Il cantante Alan Sorrenti racconta in un’intervista rilasciata in esclusiva al quotidiano Repubblica, com’è nato il successo musicale “Figli delle stelle” che tra qualche giorno festeggia 40 anni dall’uscita del disco. Chi non ha mai canticchiato questo meraviglioso motivetto?

“Figli delle stelle è uno stato mentale, ci dev’essere qualcosa di profondo, oserei dire quasi di spirituale: la notte in cui ho composto il testo le parole si sono scritte da sole – spiega Sorrenti – Contiene un messaggio che è stato poi chiarito e confermato anche scientificamente e cioè che noi umani deriviamo dalle stelle”.

Alan Sorrenti festeggia 40 anni dalla pubblicazione di “Figli delle stelle” avvenuta nel novembre del ’77, la canzone che gli ha dato il successo popolare dopo anni di profilo di culto come artista rock progressive.

Figli delle stelle aprì la strada alla musica funky e dance anche in Italia e Sorrenti si rivelò dunque ancora una volta pioniere, come era già stato quando nel ’72 aveva pubblicato l’album Aria che insieme a Come un vecchio incensiere all’alba di un villaggio deserto dell’anno successivo tracciò la via del rock progressive italiano.

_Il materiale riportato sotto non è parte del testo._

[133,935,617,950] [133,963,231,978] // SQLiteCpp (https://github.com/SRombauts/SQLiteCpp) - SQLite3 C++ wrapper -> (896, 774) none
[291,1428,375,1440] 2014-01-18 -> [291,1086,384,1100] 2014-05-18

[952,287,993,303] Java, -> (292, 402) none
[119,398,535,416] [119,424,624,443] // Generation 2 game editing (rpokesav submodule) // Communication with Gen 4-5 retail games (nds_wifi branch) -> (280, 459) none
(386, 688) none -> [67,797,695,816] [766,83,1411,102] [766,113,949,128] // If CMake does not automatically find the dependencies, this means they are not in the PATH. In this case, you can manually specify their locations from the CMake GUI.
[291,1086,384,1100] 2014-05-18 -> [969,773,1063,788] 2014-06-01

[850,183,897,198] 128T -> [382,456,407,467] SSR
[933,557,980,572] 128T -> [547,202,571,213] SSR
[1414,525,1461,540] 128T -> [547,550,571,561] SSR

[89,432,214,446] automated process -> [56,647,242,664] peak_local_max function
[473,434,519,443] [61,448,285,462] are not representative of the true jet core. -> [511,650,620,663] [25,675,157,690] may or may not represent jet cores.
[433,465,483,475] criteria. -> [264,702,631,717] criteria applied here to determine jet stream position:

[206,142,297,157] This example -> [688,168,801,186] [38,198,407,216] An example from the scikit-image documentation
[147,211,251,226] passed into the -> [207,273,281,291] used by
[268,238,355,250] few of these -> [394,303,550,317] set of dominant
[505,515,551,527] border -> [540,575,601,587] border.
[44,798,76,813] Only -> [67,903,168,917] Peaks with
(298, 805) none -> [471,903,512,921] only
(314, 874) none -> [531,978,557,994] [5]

L’anniversario di “Figli delle stelle” viene festeggiato anche dal punto di vista discografico, l’album omonimo verrà infatti ripubblicato il 3 novembre in due nuove edizioni: 2 cd in cui all’album originale rimasterizzato si aggiungerà un bonus disc con brani strumentali, remix e una nuova versione inedita archi e piano di Figli delle stelle; una nuova edizione in formato vinile 180 grammi.